[PATCH] Fix boot freeze on machine with empty memory node
Jon Tollefson
kniht at us.ibm.com
Fri Dec 5 15:10:49 EST 2008
Dave Hansen wrote:
> I got a bug report about a distro kernel not booting on a particular
> machine. It would freeze during boot:
>
>
>> ...
>> Could not find start_pfn for node 1
>> [boot]0015 Setup Done
>> Built 2 zonelists in Node order, mobility grouping on. Total pages: 123783
>> Policy zone: DMA
>> Kernel command line:
>> [boot]0020 XICS Init
>> [boot]0021 XICS Done
>> PID hash table entries: 4096 (order: 12, 32768 bytes)
>> clocksource: timebase mult[7d0000] shift[22] registered
>> Console: colour dummy device 80x25
>> console handover: boot [udbg0] -> real [hvc0]
>> Dentry cache hash table entries: 1048576 (order: 7, 8388608 bytes)

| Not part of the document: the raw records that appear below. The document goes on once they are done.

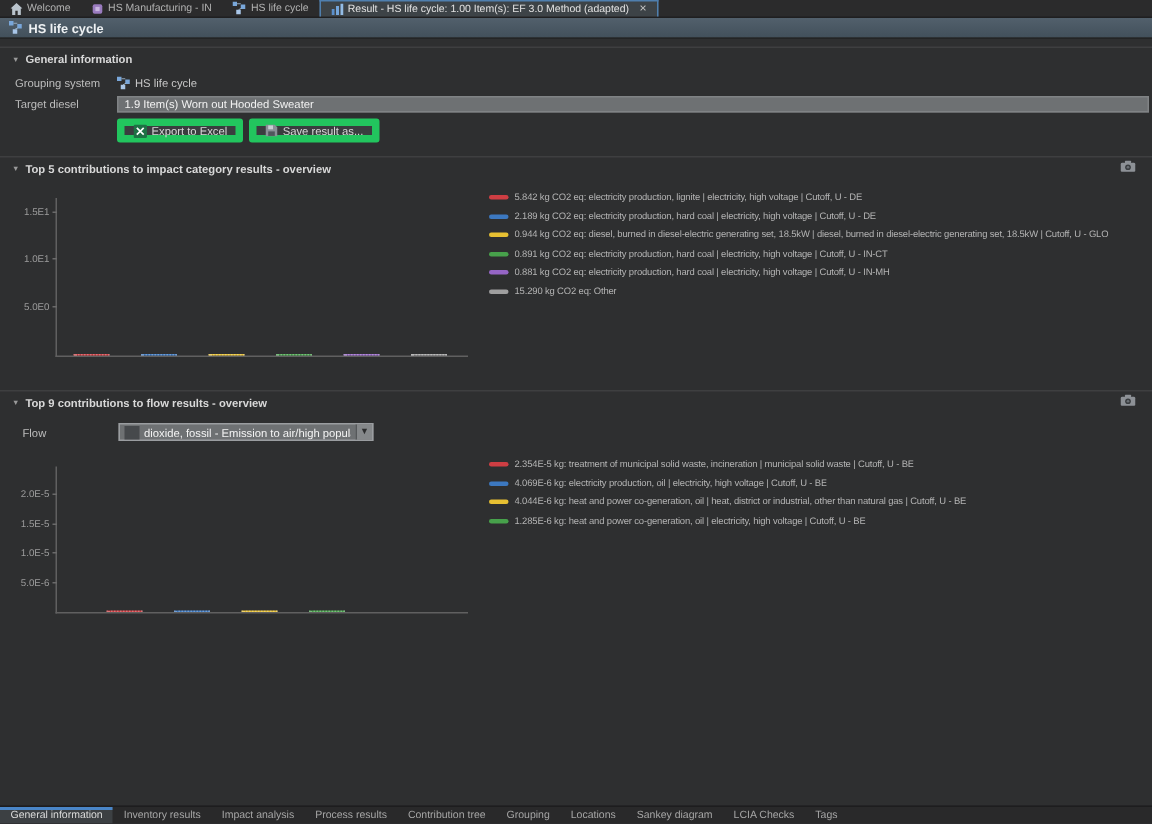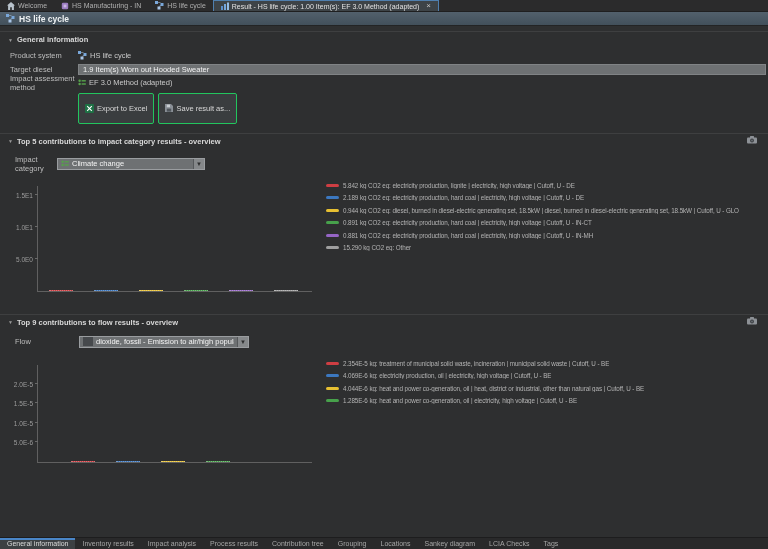--- a/index.html
+++ b/index.html
@@ -44,22 +44,22 @@
   .form-row { display:flex; align-items:center; height:13.5px; padding:0 2px 0 10px; font-size:7.5px; }
   .form-label { width:68px; flex:none; color:#bdbdbd; }
   .link-value { display:flex; align-items:center; gap:3px; color:#c9c9c9; }
   .field {
     flex:1; height:11px; line-height:10px; padding:0 4px;
     background:#6e7173; border:1px solid #808385; color:#f2f2f2;
     font-size:7.5px; white-space:nowrap; overflow:hidden;
   }
   .buttons-row { display:flex; gap:4px; padding:3px 0 4px 78px; }
   .btn {
-    display:inline-flex; align-items:center; gap:3px; height:31px; padding:0 6px;
-    background:#3a3d3f; border:1px solid #22c55e; border-radius:2px;
+    display:inline-flex; align-items:center; gap:3px; height:16px; padding:0 6px;
+    background:#3a3d3f; border:5px solid #22c55e; border-radius:2px;
     color:#d9d9d9; font-size:7.5px; white-space:nowrap;
   }
 
   
   .selector-row { display:flex; align-items:center; margin-top:7px; padding-left:15px; font-size:7.5px; }
   .sel-label { color:#bdbdbd; flex:none; }
   .sel-label.w1 { width:42px; }
   .sel-label.w2 { width:64px; }
   .combo {
     display:flex; align-items:center; gap:3px; height:12px; padding-left:3px;
@@ -171,50 +171,36 @@
     <span>HS life cycle</span>
   </div>
 
   <div class="section-header">
     <span class="tri">▼</span>
     <span>General information</span>
   </div>
 
   <div class="form">
     <div class="form-row">
-      <span class="form-label">Product system</span>
+      <span class="form-label">Grouping system</span>
       <span class="link-value">
         <span class="icon">
           <svg width="9" height="9" viewBox="0 0 9 9">
               <rect x="0" y="0" width="3" height="3" fill="#79a7da"></rect>
               <rect x="5.5" y="2" width="3" height="3" fill="#79a7da"></rect>
               <rect x="2.5" y="5.5" width="3" height="3" fill="#a9c6e8"></rect>
               <path d="M3 1.5h2.5M4 5.5l2-1" stroke="#9fb6cc" stroke-width="0.6" fill="none"></path>
             </svg>
         </span>
         <span>HS life cycle</span>
       </span>
     </div>
     <div class="form-row">
       <span class="form-label">Target diesel</span>
       <span class="field">1.9 Item(s) Worn out Hooded Sweater</span>
-    </div>
-    <div class="form-row">
-      <span class="form-label">Impact assessment method</span>
-      <span class="link-value">
-        <span class="icon">
-          <svg width="8" height="8" viewBox="0 0 8 8">
-              <circle cx="1.6" cy="1.8" r="1.2" fill="#56a14b"></circle>
-              <circle cx="1.6" cy="5" r="1.2" fill="#56a14b"></circle>
-              <rect x="3.6" y="1.1" width="4.2" height="1.4" fill="#56a14b"></rect>
-              <rect x="3.6" y="4.3" width="4.2" height="1.4" fill="#56a14b"></rect>
-            </svg>
-        </span>
-        <span>EF 3.0 Method (adapted)</span>
-      </span>
     </div>
     <div class="buttons-row">
       <button class="btn">
         <span class="icon">
           <svg width="9" height="9" viewBox="0 0 9 9">
               <rect x="0" y="0" width="9" height="9" rx="1" fill="#1e7145"></rect>
               <path d="M2.2 2.2l4.6 4.6M6.8 2.2L2.2 6.8" stroke="#ffffff" stroke-width="1.1"></path>
             </svg>
         </span>
         <span>Export to Excel</span>
@@ -238,35 +224,20 @@
     <span class="camera icon">
       <svg width="10" height="8" viewBox="0 0 10 8">
           <rect x="0" y="1.5" width="10" height="6" rx="1" fill="#8d9196"></rect>
           <rect x="3" y="0" width="4" height="2.2" rx="0.5" fill="#8d9196"></rect>
           <circle cx="5" cy="4.5" r="1.9" fill="#3a3d40"></circle>
           <circle cx="5" cy="4.5" r="0.9" fill="#6b7075"></circle>
         </svg>
     </span>
   </div>
 
-  <div class="selector-row">
-    <span class="sel-label w1">Impact category</span>
-    <div class="combo c1">
-      <span class="icon">
-        <svg width="8" height="8" viewBox="0 0 8 8">
-            <circle cx="1.6" cy="1.8" r="1.2" fill="#56a14b"></circle>
-            <circle cx="1.6" cy="5" r="1.2" fill="#56a14b"></circle>
-            <rect x="3.6" y="1.1" width="4.2" height="1.4" fill="#56a14b"></rect>
-            <rect x="3.6" y="4.3" width="4.2" height="1.4" fill="#56a14b"></rect>
-          </svg>
-      </span>
-      <span class="combo-text">Climate change</span>
-      <span class="arrow">▼</span>
-    </div>
-  </div>
 
   <div class="chart" id="chart-0">
     <div class="plot-wrap">
         <div class="plot">
           <div class="bars" style="padding-left: 0px;">
             <div class="slot">
               <div class="bar" style="height: 35.4061%; background-color: rgb(206, 62, 67);"></div>
             </div>
             <div class="slot">
               <div class="bar" style="height: 13.2667%; background-color: rgb(60, 120, 192);"></div>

>> Inode-cache hash table entries: 524288 (order: 6, 4194304 bytes)
>> freeing bootmem node 0
>>
>
> I've reproduced this on 2.6.27.7. I'm pretty sure it is caused by this
> patch:
>
> http://git.kernel.org/gitweb.cgi?p=linux/kernel/git/torvalds/linux-2.6.git;a=commit;h=8f64e1f2d1e09267ac926e15090fd505c1c0cbcb
>
> The problem is that Jon took a loop which was (in psuedocode):
>
> for_each_node(nid)
> NODE_DATA(nid) = careful_alloc(nid);
> setup_bootmem(nid);
> reserve_node_bootmem(nid);
>
> and broke it up into:
>
> for_each_node(nid)
> NODE_DATA(nid) = careful_alloc(nid);
> setup_bootmem(nid);
> for_each_node(nid)
> reserve_node_bootmem(nid);
>
> The issue comes in when the 'careful_alloc()' is called on a node with
> no memory. It falls back to using bootmem from a previously-initialized
> node. But, bootmem has not yet been reserved when Jon's patch is
> applied. It gives back bogus memory (0xc000000000000000) and pukes
> later in boot.
>
> The following patch collapses the loop back together. It also breaks
> the mark_reserved_regions_for_nid() code out into a function and adds
> some comments. I think a huge part of introducing this bug is because
> for loop was too long and hard to read.
>
> The actual bug fix here is the:
>
> + if (end_pfn <= node->node_start_pfn ||
> + start_pfn >= node_end_pfn)
> + continue;
>
> Signed-off-by: Dave Hansen <dave at linux.vnet.ibm.com>
>
> diff -ru linux-2.6.27.7.orig/arch/powerpc//mm/numa.c linux-2.6.27.7/arch/powerpc//mm/numa.c
> --- linux-2.6.27.7.orig/arch/powerpc//mm/numa.c 2008-11-20 17:02:37.000000000 -0600
> +++ linux-2.6.27.7/arch/powerpc//mm/numa.c 2008-11-24 15:53:35.000000000 -0600
> @@ -822,6 +822,67 @@
> .priority = 1 /* Must run before sched domains notifier. */
> };
>
> +static void mark_reserved_regions_for_nid(int nid)
> +{
> + struct pglist_data *node = NODE_DATA(nid);
> + int i;
> +
> + for (i = 0; i < lmb.reserved.cnt; i++) {
> + unsigned long physbase = lmb.reserved.region[i].base;
> + unsigned long size = lmb.reserved.region[i].size;
> + unsigned long start_pfn = physbase >> PAGE_SHIFT;
> + unsigned long end_pfn = ((physbase + size) >> PAGE_SHIFT);
> + struct node_active_region node_ar;
> + unsigned long node_end_pfn = node->node_start_pfn +
> + node->node_spanned_pages;
> +
> + /*
> + * Check to make sure that this lmb.reserved area is
> + * within the bounds of the node that we care about.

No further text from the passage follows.